- 671 Okunma
- 0 Yorum
- 0 Beğeni
ÜTOPYA (2)
Thomas More’u anlatmaya çalıştığımız bir önceki yazımızı, onun idam sehpasına çıkarken söylediği sözlerle bitirmiştik. Evet, 6 Temmuz 1535 günü boynu vurularak idam edildi More...Katolik Kilisesi, onu önce ’Cennetlik’, sonra da,1935 yılında ’Ermiş’ ilan etti. Öyle ki bugün bu Kilisenin uluları arasında, özel mülkiyetin savunucusu Aquinalı ermiş Thomas’nın yanı sıra, komünizmin savunucusu ermiş Thomas More’da yer almaktadır.
Dinsel risaleler, şiirler ve çeşitli kroniklerden başka Thomas More komünist bir rejimi önerdiği küçük bir kitap daha kaleme almıştı. Geniş yankı uyandıran ve ilerde gelecek bütün toplumsal reformcular için bir esin kaynağı olan bu kitap, 1516 yılında latince olarak Lauvasin’de yayınlanmıştır. Bu kitabın adı:Ütopya’dır.
Eser, birincisi eleştirici ikincisi yapıcı olmak üzere belirli iki bölümden meydana gelmektedir.
İlk bölümde yazar, o çağdaki siyasal ve toplumsal rejimin amansız bir eleştirisine girişmektedir.
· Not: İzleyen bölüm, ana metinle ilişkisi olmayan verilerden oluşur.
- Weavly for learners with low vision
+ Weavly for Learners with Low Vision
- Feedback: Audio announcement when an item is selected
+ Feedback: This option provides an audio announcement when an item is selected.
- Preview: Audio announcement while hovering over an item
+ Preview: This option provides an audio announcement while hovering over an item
Daha doğrusu, Skolastiklerin seçkin üslubunu bir yana bırakıp Platoncu diolog yöntemini benimseyerek, çeşitli kişilerin ağzından yapmaktadır bu eleştiriyi.
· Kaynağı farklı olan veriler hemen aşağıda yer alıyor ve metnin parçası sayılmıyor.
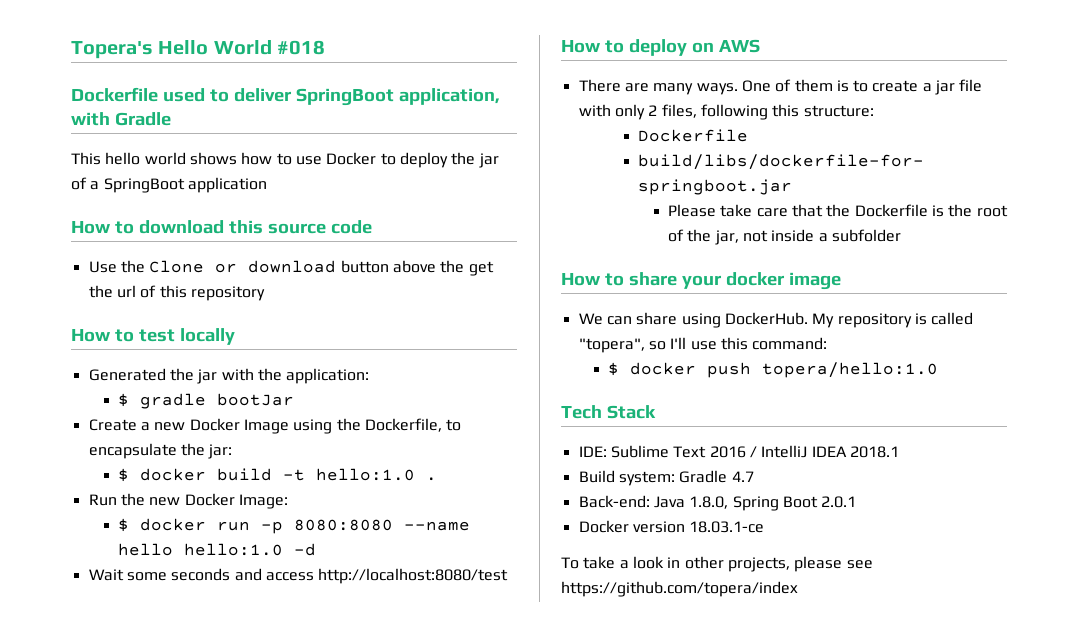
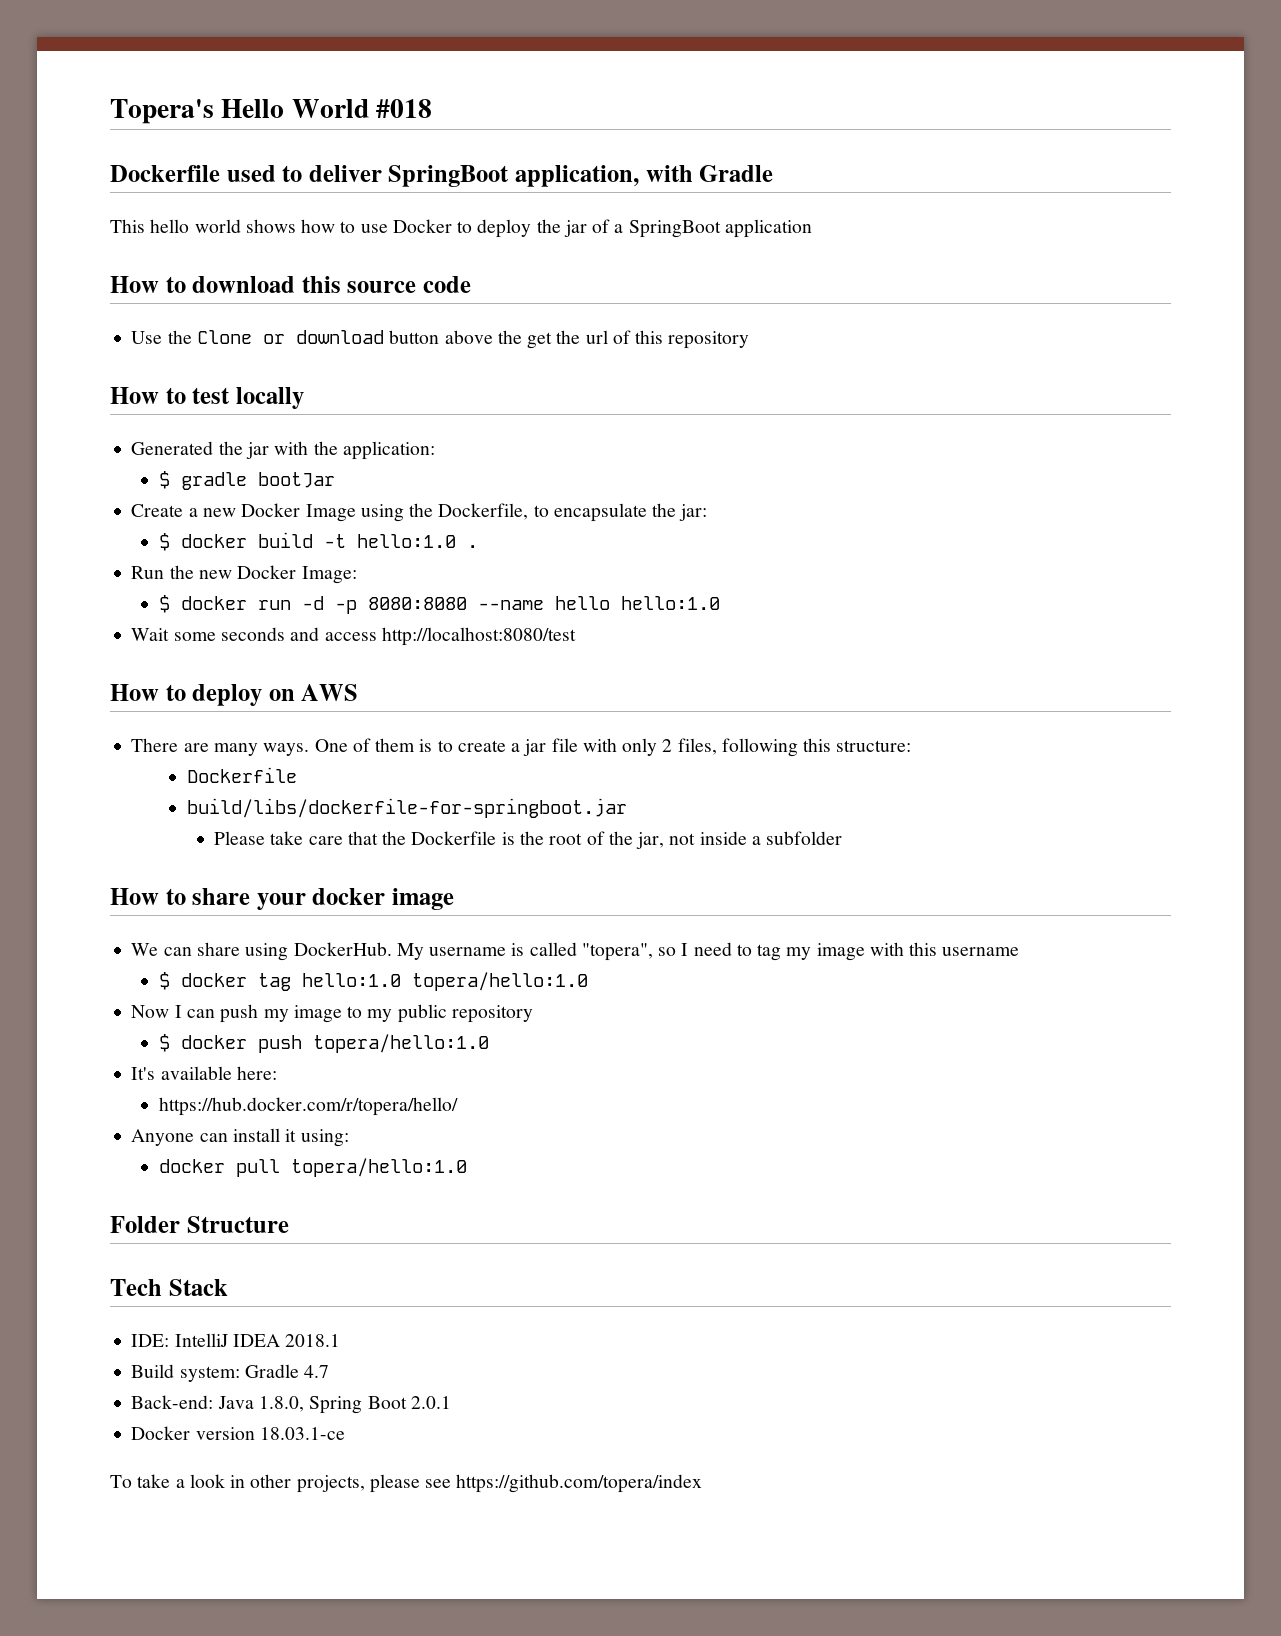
- $ docker run -p 8080:8080 --name hello hello:1.0 -d
+ $ docker run -d -p 8080:8080 --name hello hello:1.0
- My repository is called "topera", so I'll use this command:
+ My username is called "topera", so I need to tag my image with this username
+ $ docker tag hello:1.0 topera/hello:1.0
+ Now I can push my image to my public repository
  $ docker push topera/hello:1.0
+ It's available here:
+ https://hub.docker.com/r/topera/hello/
+ Anyone can install it using:
+ docker pull topera/hello:1.0
+ Folder Structure
- IDE: Sublime Text 2016 / IntelliJ IDEA 2018.1
+ IDE: IntelliJ IDEA 2018.1

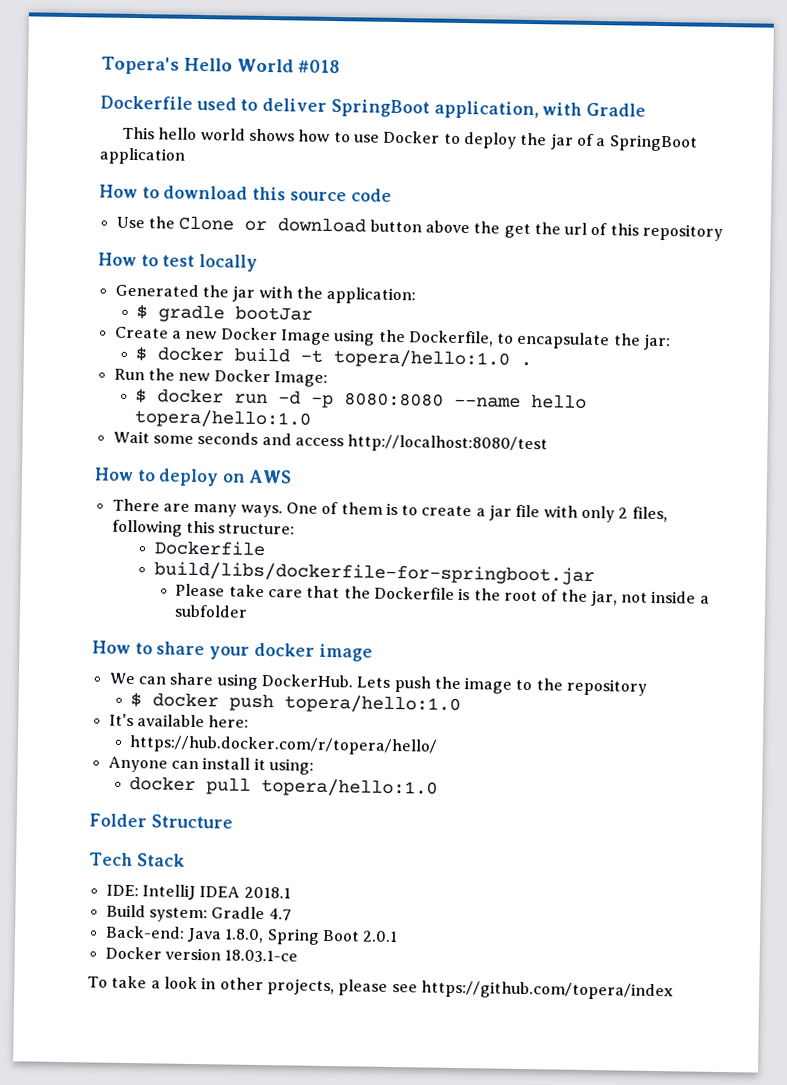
- $ docker build -t hello:1.0 .
+ $ docker build -t topera/hello:1.0 .
- $ docker run -d -p 8080:8080 --name hello hello:1.0
+ $ docker run -d -p 8080:8080 --name hello topera/hello:1.0
- My username is called "topera", so I need to tag my image with this username
- $ docker tag hello:1.0 topera/hello:1.0
- Now I can push my image to my public repository
+ Lets push the image to the repository

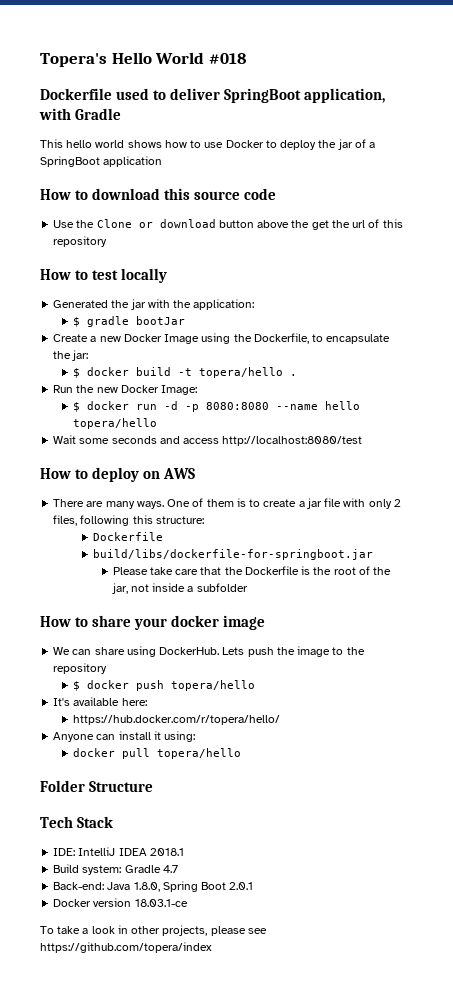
- $ docker build -t topera/hello:1.0 .
+ $ docker build -t topera/hello .
- $ docker run -d -p 8080:8080 --name hello topera/hello:1.0
+ $ docker run -d -p 8080:8080 --name hello topera/hello
- $ docker push topera/hello:1.0
+ $ docker push topera/hello
- docker pull topera/hello:1.0
+ docker pull topera/hello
Birinci bölümün hemen başında, kişilerden biri, İngiliz yasalarının hırsızlara karşı sert maddelerle dolu oluşunu över. Bu ikinci kişi ise, hırsızlığın nedenlerini ortadan kaldırmanın çok daha yeğlenmesi gerektiğini, bu nedenlerin ekonomik karakterde olduğunu söyleyerek cevap vermeye girişir bu övgüye. Gerçekten de niçin bugün ortada, hayatını kazanmağa gücü yetmeyen bunca aylak adam vardır. Çünkü ilk iş olarak soylular, ’sadece hayatlarını hiç bir iş görmeksizin geçirmekle kalmayıp ...bir yığın tembeli de maiyet diye beslemektedirler.’ Ve işte bu güruh efendileri ölünce , yağmacılıktan başka bir geçim kaynağı bulamamaktadır. İkinci olarak kazanç hırsıyla gözü dönen büyük toprak sahipleri .’ topluluk için hiç bir şey yapmadan rahat ve tembelce bir hayat sürmekle yetinmeyip ’, tarlalarını otlak haline getirmeğe yönelmekte ve bunun sonucu olarak yararı kalmayan köylüleri topraklarından kovmaktadır.
Üçüncü neden olarak ta, dilenci keşişlerin aşırı şekilde artışını saymak gerekir, Bu noktayı eklemekten de çekinmemektedir More.
Bu ilk bölümün sonunda düşünürün, ’uyrukların yoksulluğu , hükümdarın garantisidir’ tezini çürütmeğe giriştiğini görüyoruz: ’Halkın yoksulluğunun bir barış garantisi olduğunu düşünenler aldanmaktadır, diye yazıyor. Dilenciler arasında olduğu kadar çok çatışma, başka nerede vardır?’
Gerçek politikayla ideal politika arasında, niçin bu derece ayrılık vardır? Kitabın belli başlı kişilerinden biri olan Portekizli denizci Hythlodeo verecektir bunun cevabını, Ütopyanın ilk bölümünü kapatan bu konuşma, belki de kitabın en önemli parçasıdır:
’Değerli dostum More, benim bu konudaki temel düşüncem şudur: Herkesin her şeyi parayla ölçtüğü ülkelerde, Devlet içinde adaletin ve refahın hüküm sürmesi olanaksızdır...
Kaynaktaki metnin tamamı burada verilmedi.